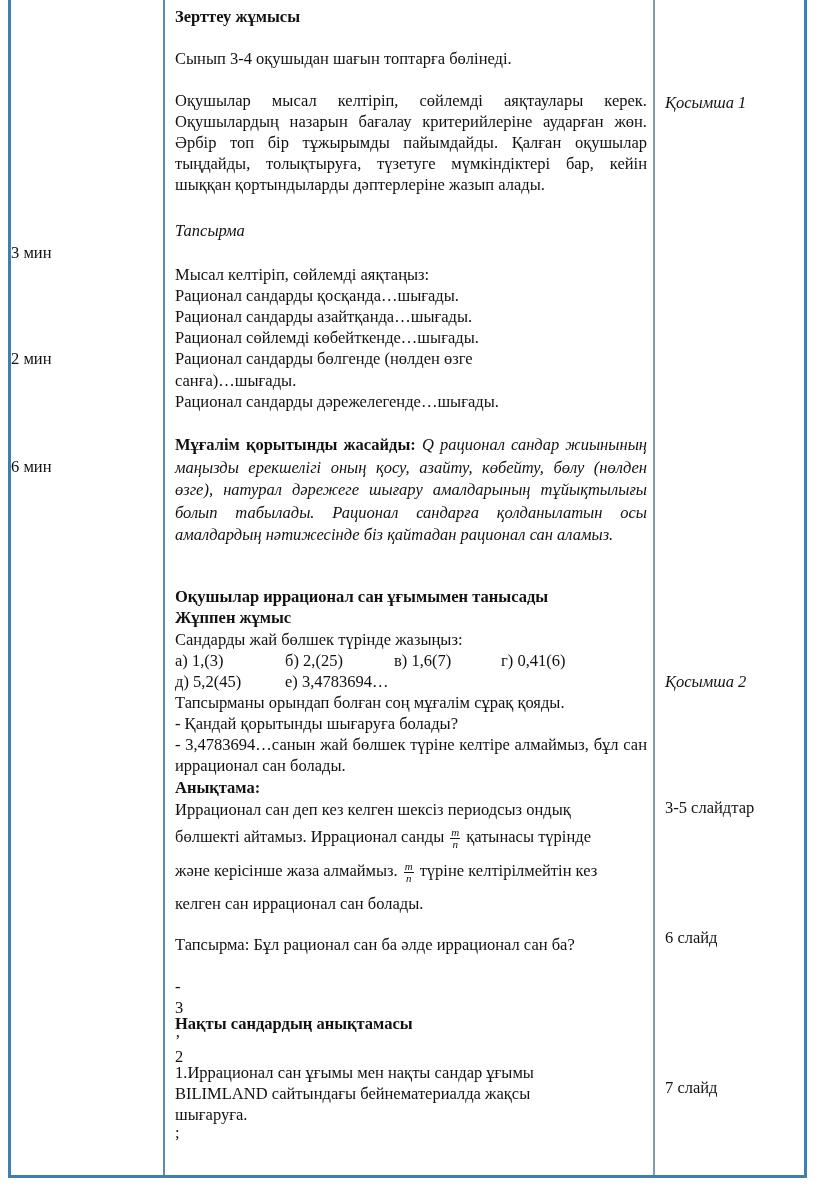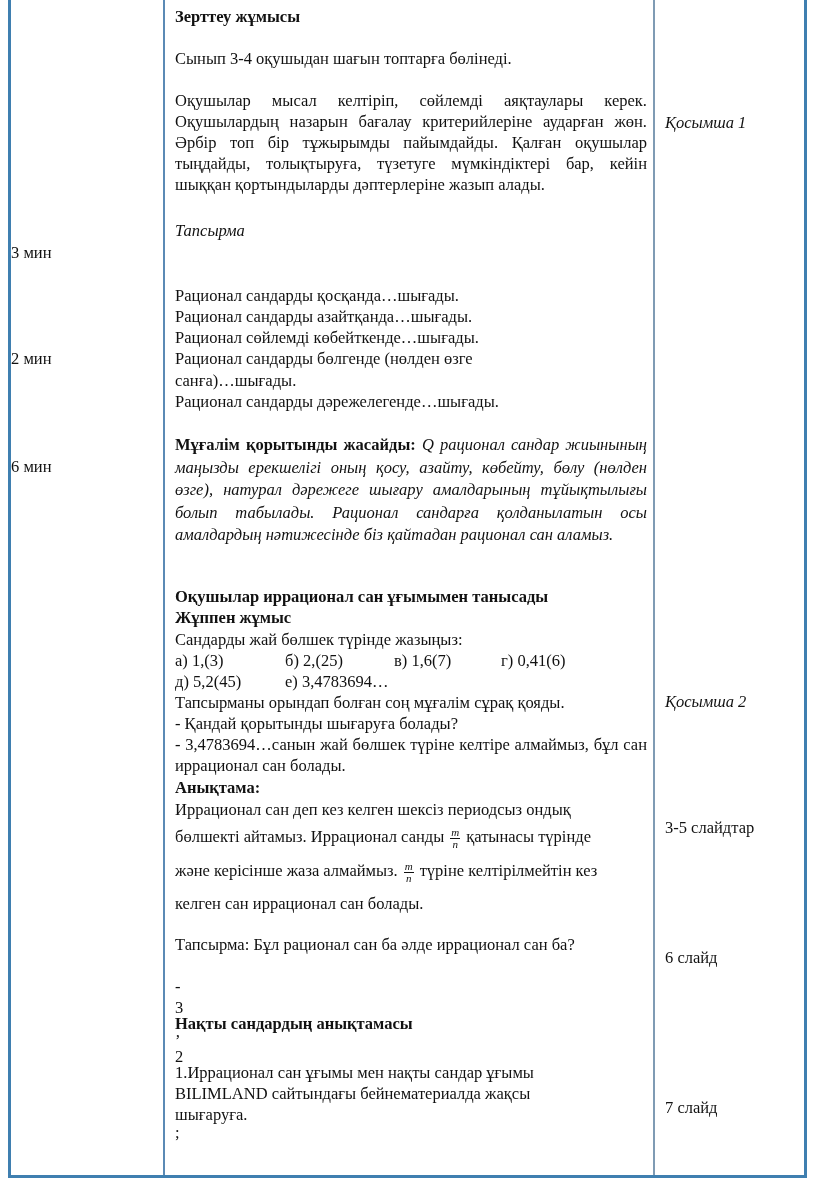--- a/index.html
+++ b/index.html
@@ -6,21 +6,21 @@
   body { width: 816px; height: 1185px; position: relative; overflow: hidden;
          font-family: "Liberation Serif", "DejaVu Serif", serif; color: #111; }
   .frame { position: absolute; left: 8px; top: -4px; width: 799px; height: 1182px;
            border: 3px solid #3f7fb0; border-top-width: 4px; box-sizing: border-box; }
   .vline { position: absolute; top: 0; bottom: 0; width: 2px; background: #5b8ab5; }
   .v1 { left: 152px; }
   .v2 { left: 642px; background: #7f9bb4; }
   .col { position: absolute; top: 0; bottom: 0; }
   .left { left: 0; width: 152px; }
   .mid { left: 154px; width: 444px; }
-  .right { left: 644px; width: 150px; margin-top: 20px; }
+  .right { left: 644px; width: 150px; }
   .t { position: absolute; font-size: 16.5px; line-height: 21px; white-space: nowrap; }
   .mid .t { left: 10px; }
   .just { white-space: normal; width: 472px; text-align: justify; text-align-last: left; }
   .b { font-weight: bold; }
   .i { font-style: italic; }
   .min { left: 0; width: 152px; }
   .right .t { left: 10px; }
   .frac { display: inline-block; vertical-align: middle; text-align: center; font-style: italic;
           font-size: 11px; line-height: 11px; margin: 0 6px; }
   .frac span { display: block; }
@@ -37,20 +37,21 @@
     <div class="t min" style="top:242px">3 мин</div>
     <div class="t min" style="top:348px">2 мин</div>
     <div class="t min" style="top:456px">6 мин</div>
   </div>
 
   <div class="col mid">
     <div class="t b" style="top:6px">Зерттеу жұмысы</div>
     <div class="t" style="top:48px">Сынып 3-4 оқушыдан шағын топтарға бөлінеді.</div>
     <div class="t just" style="top:90px">Оқушылар мысал келтіріп, сөйлемді аяқтаулары керек. Оқушылардың назарын бағалау критерийлеріне аударған жөн. Әрбір топ бір тұжырымды пайымдайды. Қалған оқушылар тыңдайды, толықтыруға, түзетуге мүмкіндіктері бар, кейін шыққан қортындыларды дәптерлеріне жазып алады.</div>
     <div class="t i" style="top:220px">Тапсырма</div>
+    <div class="t" style="top:264px">Мысал келтіріп, сөйлемді аяқтаңыз:</div>
     <div class="t" style="top:285px">Рационал сандарды қосқанда…шығады.</div>
     <div class="t" style="top:306px">Рационал сандарды азайтқанда…шығады.</div>
     <div class="t" style="top:327px">Рационал сөйлемді көбейткенде…шығады.</div>
     <div class="t" style="top:348px">Рационал сандарды бөлгенде (нөлден өзге</div>
     <div class="t" style="top:370px">санға)…шығады.</div>
     <div class="t" style="top:391px">Рационал сандарды дәрежелегенде…шығады.</div>
 
     <div class="t just" style="top:434px; line-height:22.5px">
       <span class="b">Мұғалім қорытынды жасайды:</span>
       <span class="i">Q рационал сандар жиынының маңызды ерекшелігі оның қосу, азайту, көбейту, бөлу (нөлден өзге), натурал дәрежеге шығару амалдарының тұйықтылығы болып табылады. Рационал сандарға қолданылатын осы амалдардың нәтижесінде біз қайтадан рационал сан аламыз.</span>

*Task to complete:*
The answer is each line from the entries above in which the word "сандарды" occurs.

*Task result:*
     <div class="t" style="top:285px">Рационал сандарды қосқанда…шығады.</div>
     <div class="t" style="top:306px">Рационал сандарды азайтқанда…шығады.</div>
     <div class="t" style="top:348px">Рационал сандарды бөлгенде (нөлден өзге</div>
     <div class="t" style="top:391px">Рационал сандарды дәрежелегенде…шығады.</div>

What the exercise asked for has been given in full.